**Work order**
Which lines below fall between the one containing "(Link to company/organization)" and the one containing "- To ensure"? Repeat them exactly, counting both of those lines, and add nothing else.

========

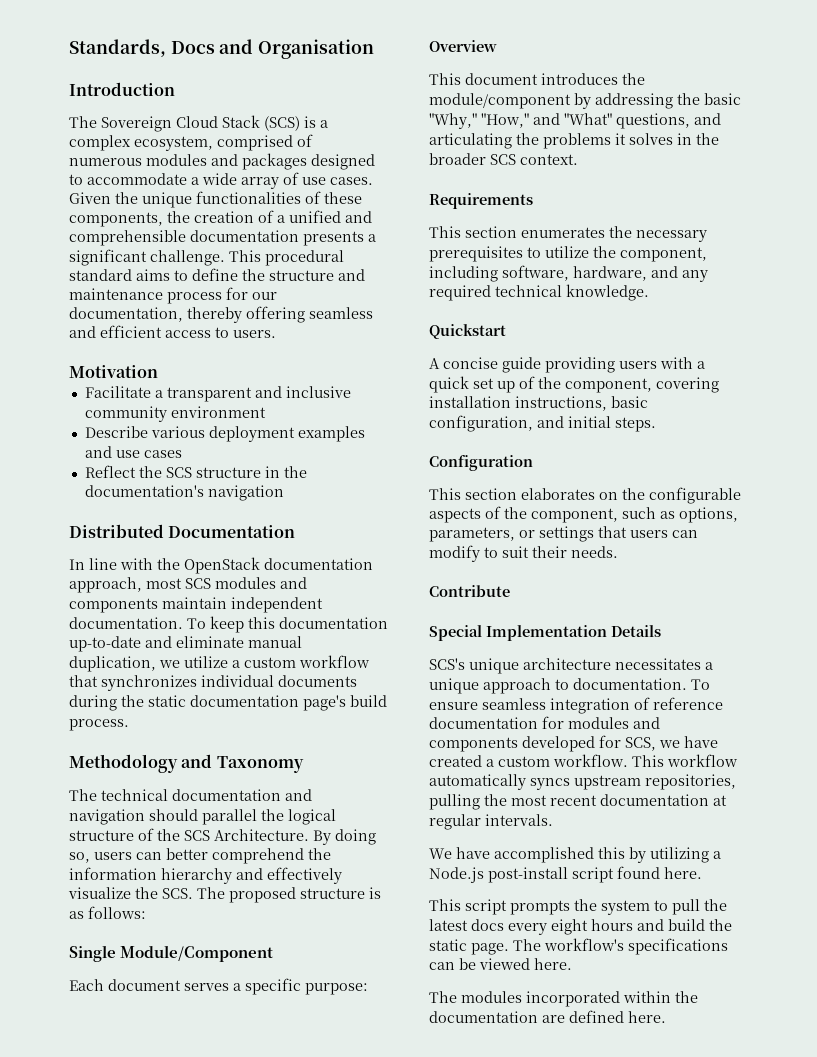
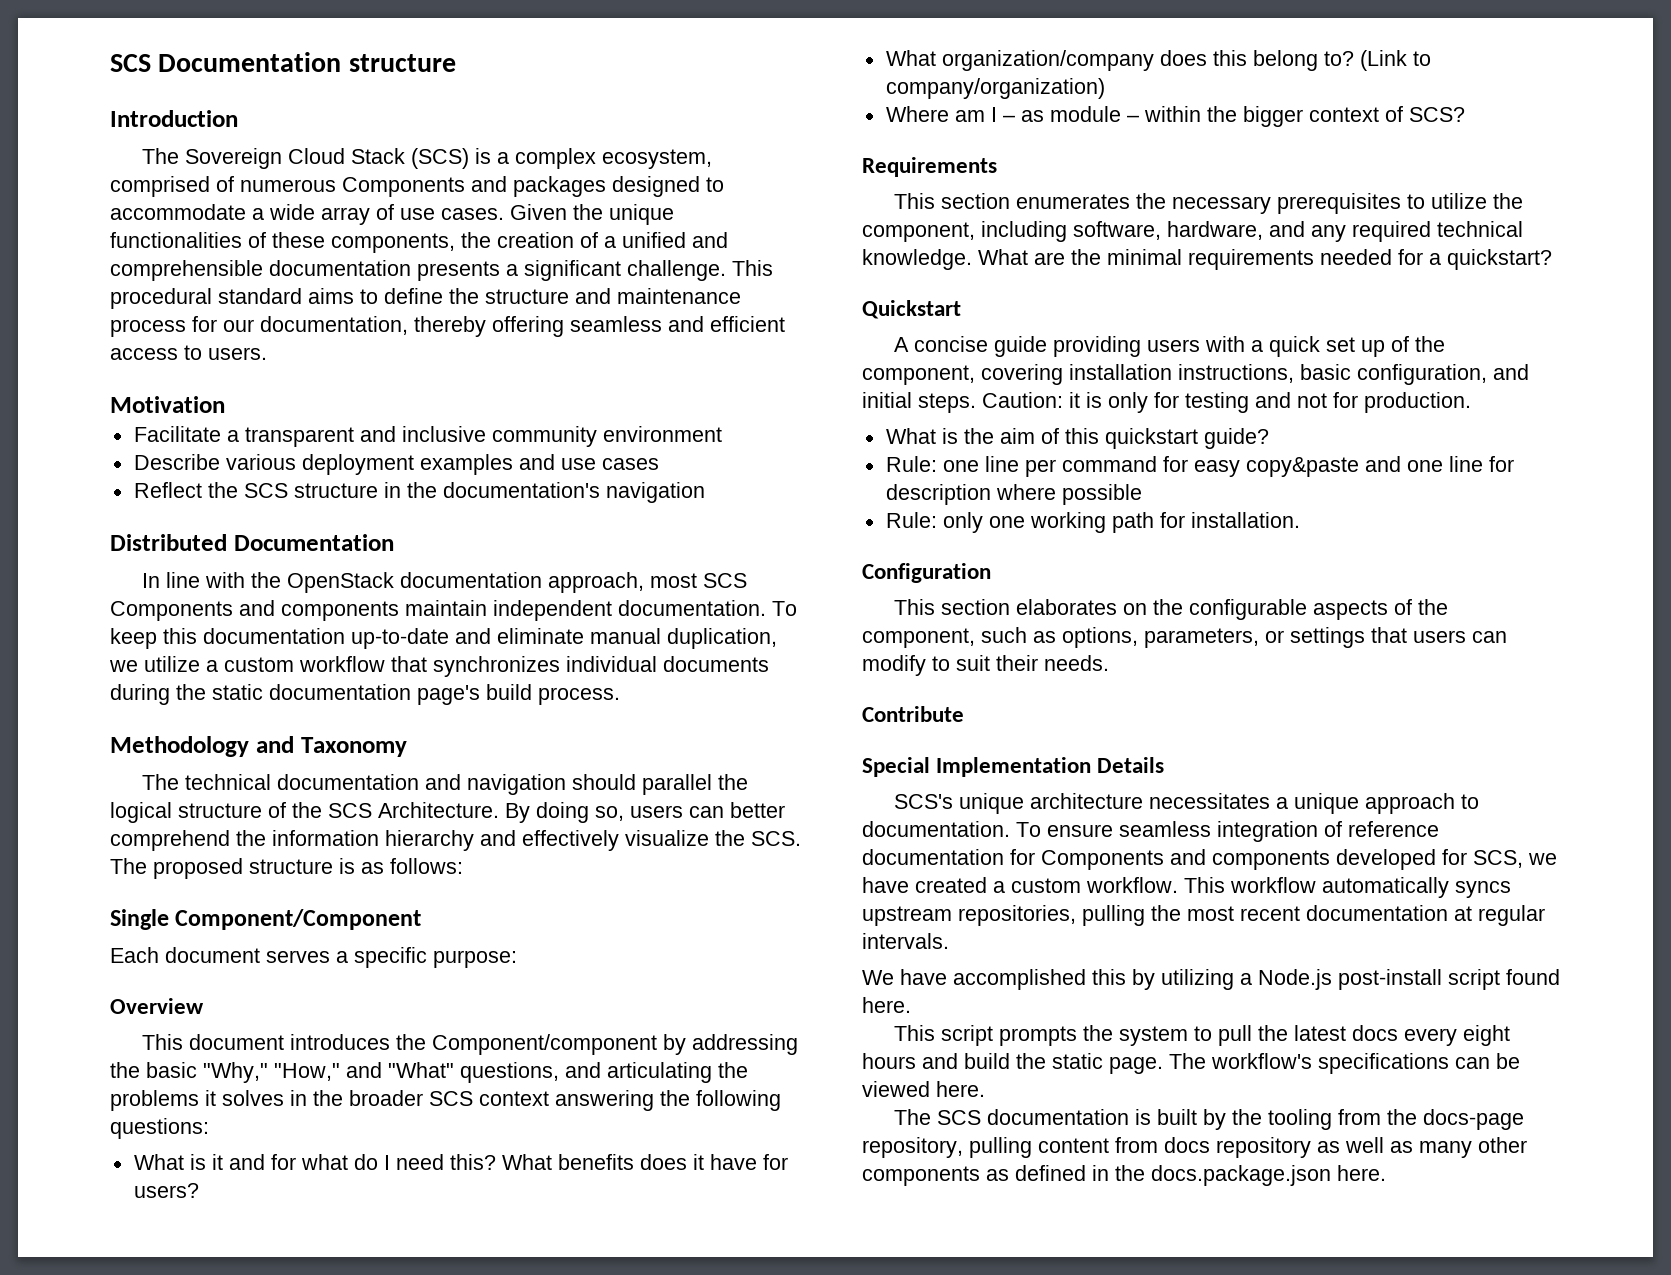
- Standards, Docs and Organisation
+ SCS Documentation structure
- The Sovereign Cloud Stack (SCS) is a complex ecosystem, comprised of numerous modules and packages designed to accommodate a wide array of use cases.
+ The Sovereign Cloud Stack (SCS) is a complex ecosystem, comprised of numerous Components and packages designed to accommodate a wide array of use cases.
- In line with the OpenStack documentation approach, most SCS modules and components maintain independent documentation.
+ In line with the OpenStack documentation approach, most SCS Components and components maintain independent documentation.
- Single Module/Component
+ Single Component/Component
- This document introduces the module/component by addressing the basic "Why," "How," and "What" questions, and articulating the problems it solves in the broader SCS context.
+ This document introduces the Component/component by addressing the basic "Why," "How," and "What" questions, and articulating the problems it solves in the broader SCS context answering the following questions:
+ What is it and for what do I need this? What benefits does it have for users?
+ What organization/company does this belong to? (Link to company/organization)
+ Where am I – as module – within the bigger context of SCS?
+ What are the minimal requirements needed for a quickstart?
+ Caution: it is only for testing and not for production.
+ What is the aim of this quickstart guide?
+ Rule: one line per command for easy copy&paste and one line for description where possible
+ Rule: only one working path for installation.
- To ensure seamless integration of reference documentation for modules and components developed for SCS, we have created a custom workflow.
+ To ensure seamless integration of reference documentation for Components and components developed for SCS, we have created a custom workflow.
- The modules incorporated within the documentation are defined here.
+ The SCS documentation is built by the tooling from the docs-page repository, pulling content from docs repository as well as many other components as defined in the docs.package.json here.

========

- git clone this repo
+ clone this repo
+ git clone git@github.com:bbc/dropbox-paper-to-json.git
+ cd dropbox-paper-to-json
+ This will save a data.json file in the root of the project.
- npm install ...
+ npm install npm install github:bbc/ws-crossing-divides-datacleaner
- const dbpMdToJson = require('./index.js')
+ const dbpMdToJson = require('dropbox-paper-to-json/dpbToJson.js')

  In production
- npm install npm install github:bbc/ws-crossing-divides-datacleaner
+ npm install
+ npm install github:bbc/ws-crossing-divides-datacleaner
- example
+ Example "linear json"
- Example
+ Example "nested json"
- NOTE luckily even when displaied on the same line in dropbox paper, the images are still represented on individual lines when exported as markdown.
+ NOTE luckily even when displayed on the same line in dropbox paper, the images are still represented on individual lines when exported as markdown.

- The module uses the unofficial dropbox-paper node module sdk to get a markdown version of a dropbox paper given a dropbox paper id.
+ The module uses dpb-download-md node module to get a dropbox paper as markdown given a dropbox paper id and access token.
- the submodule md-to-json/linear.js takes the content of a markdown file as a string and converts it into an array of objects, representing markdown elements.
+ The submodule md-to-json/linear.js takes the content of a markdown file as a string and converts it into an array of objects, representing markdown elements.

========

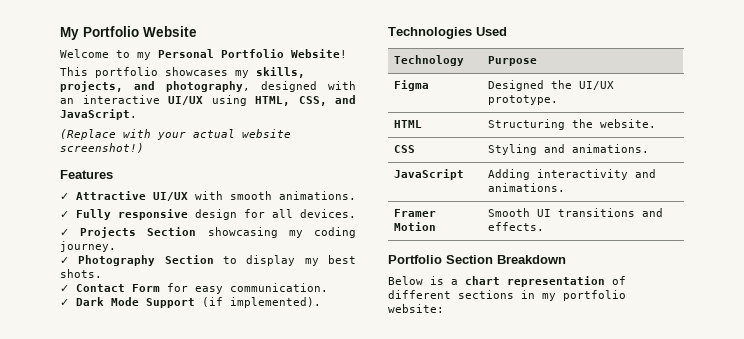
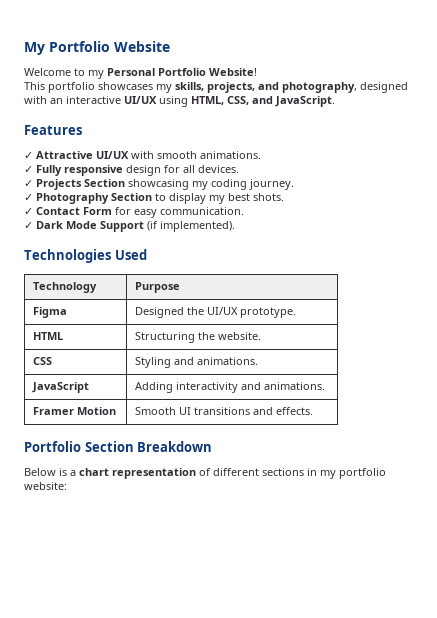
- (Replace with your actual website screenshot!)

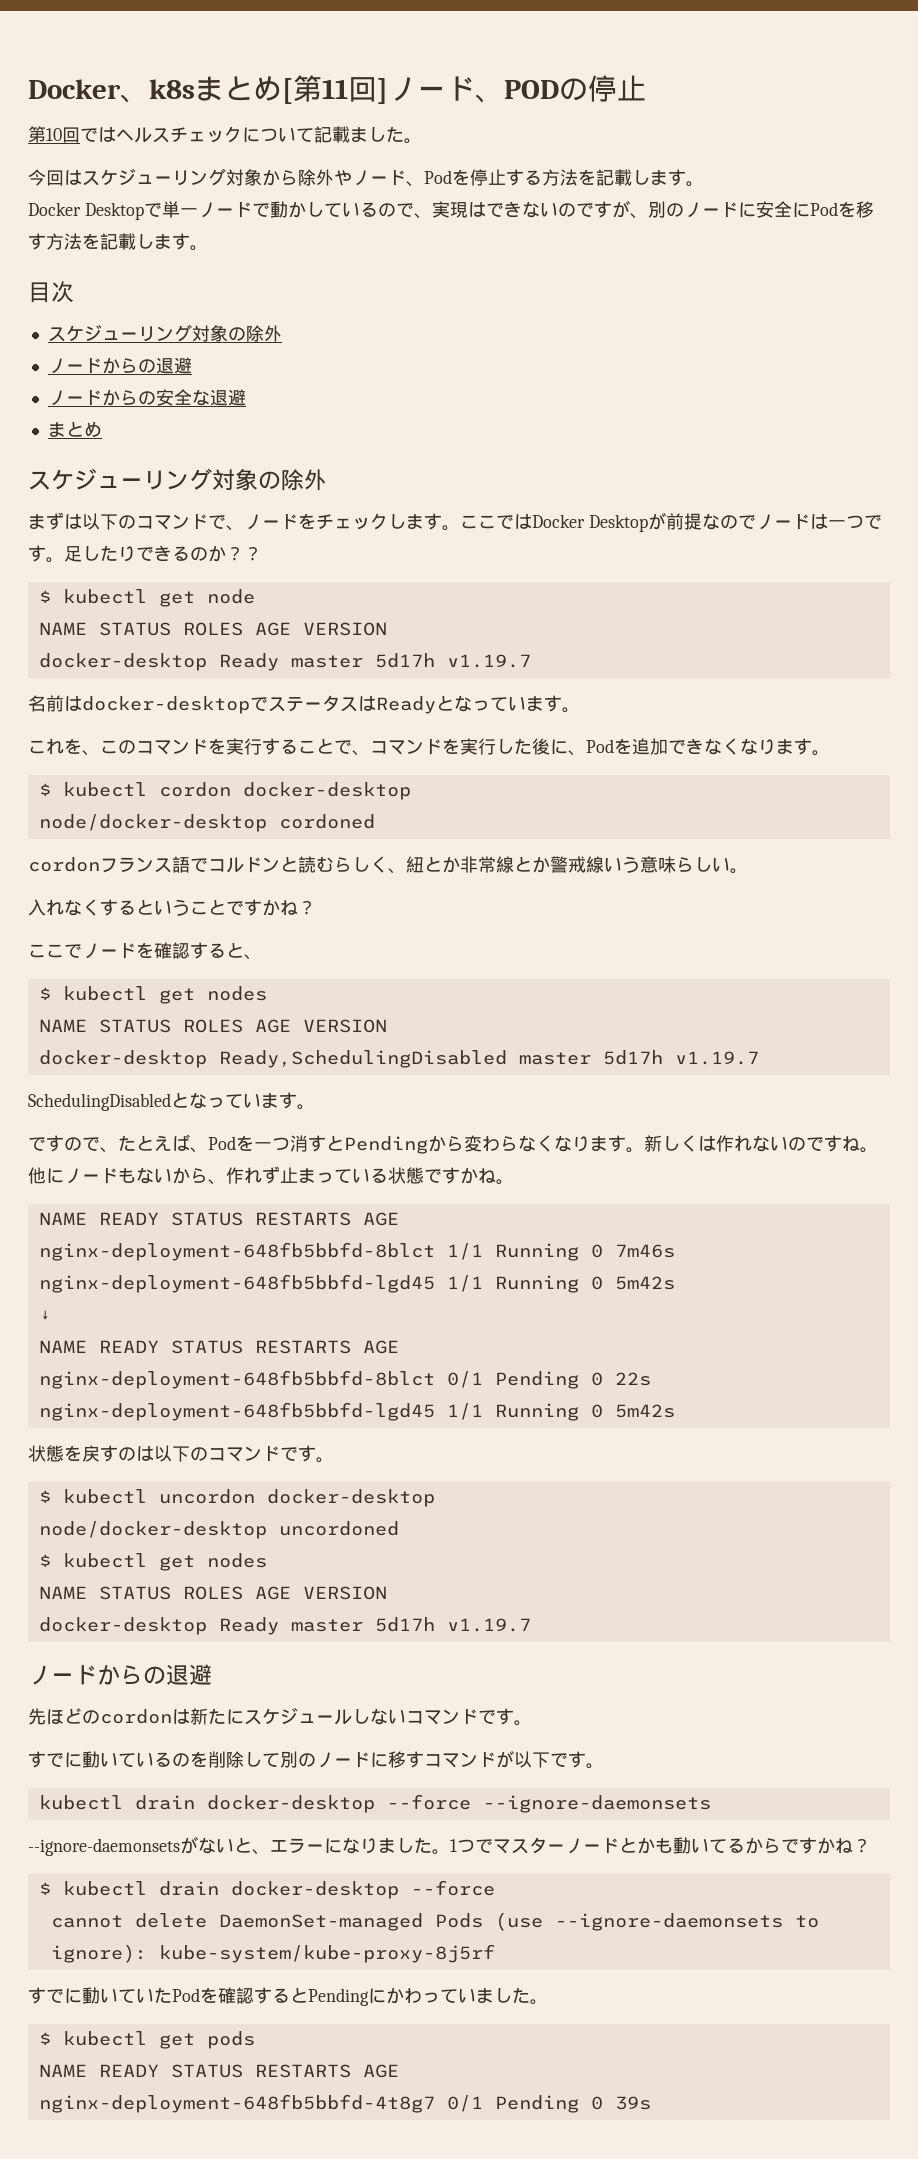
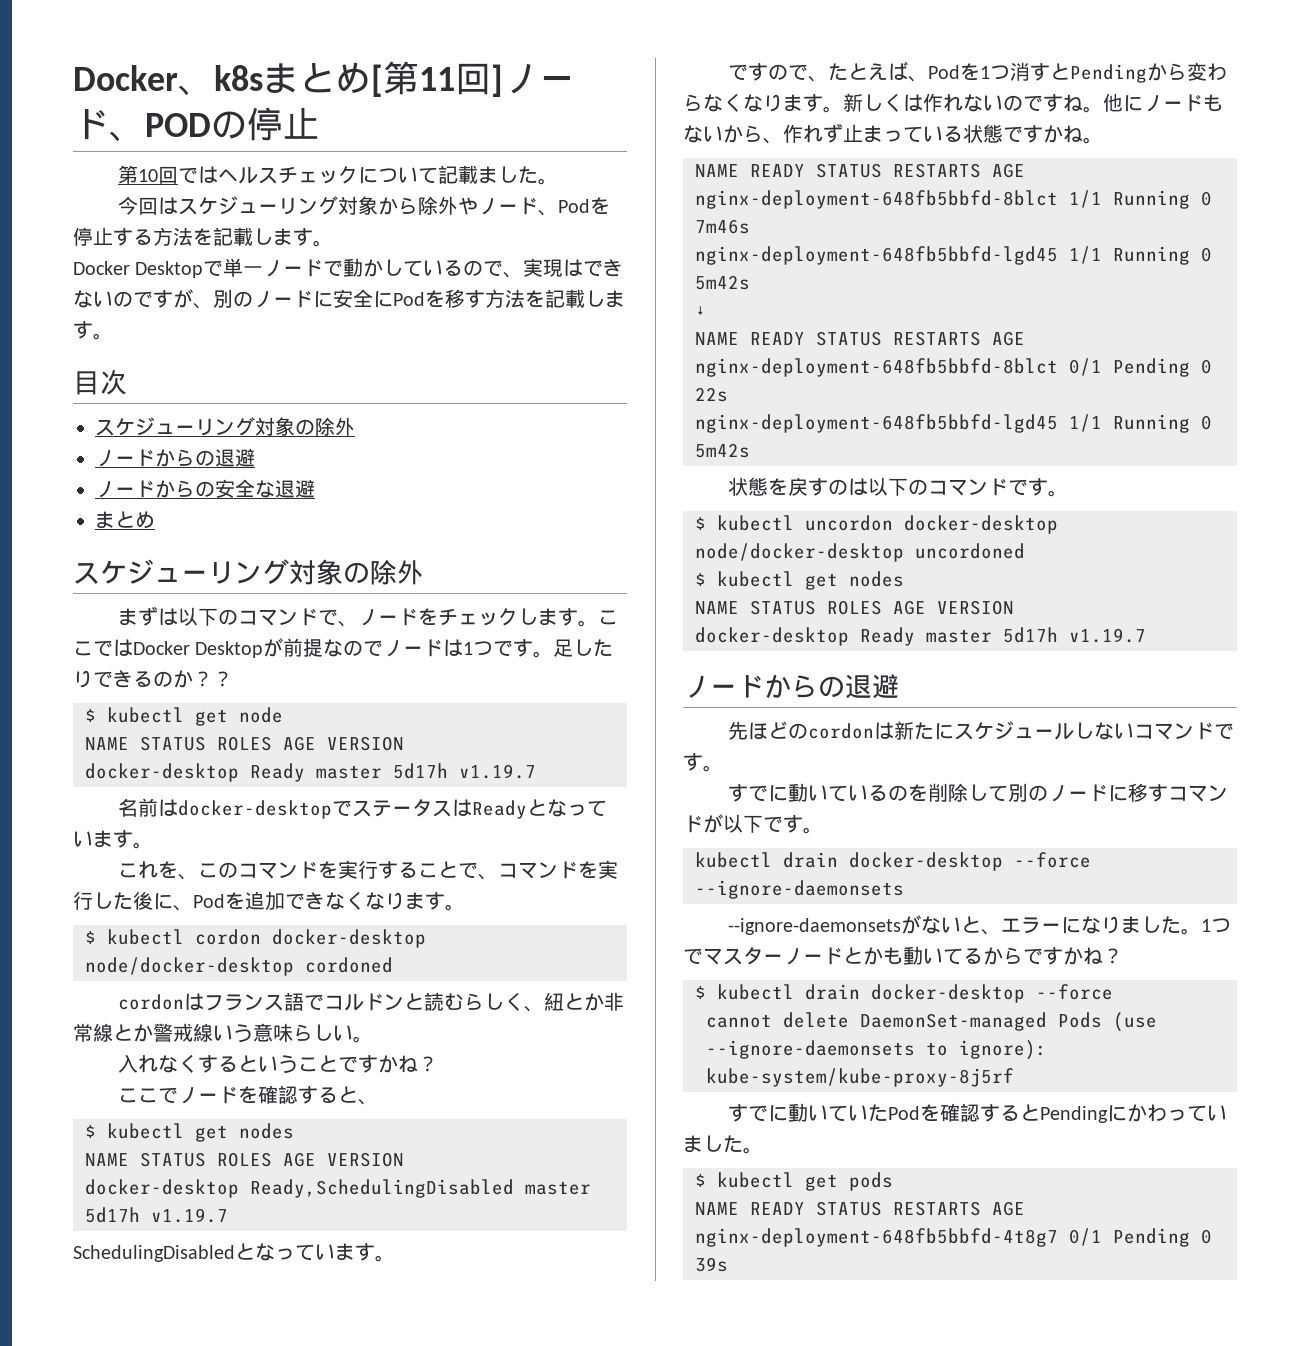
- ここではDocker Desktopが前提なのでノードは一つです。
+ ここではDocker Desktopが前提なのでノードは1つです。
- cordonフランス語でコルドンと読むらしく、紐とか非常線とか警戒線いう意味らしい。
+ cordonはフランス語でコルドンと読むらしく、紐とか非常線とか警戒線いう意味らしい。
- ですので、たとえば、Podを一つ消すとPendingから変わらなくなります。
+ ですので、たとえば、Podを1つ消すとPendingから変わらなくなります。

========

**Result**
+ What organization/company does this belong to? (Link to company/organization)
+ Where am I – as module – within the bigger context of SCS?
+ What are the minimal requirements needed for a quickstart?
+ Caution: it is only for testing and not for production.
+ What is the aim of this quickstart guide?
+ Rule: one line per command for easy copy&paste and one line for description where possible
+ Rule: only one working path for installation.
- To ensure seamless integration of reference documentation for modules and components developed for SCS, we have created a custom workflow.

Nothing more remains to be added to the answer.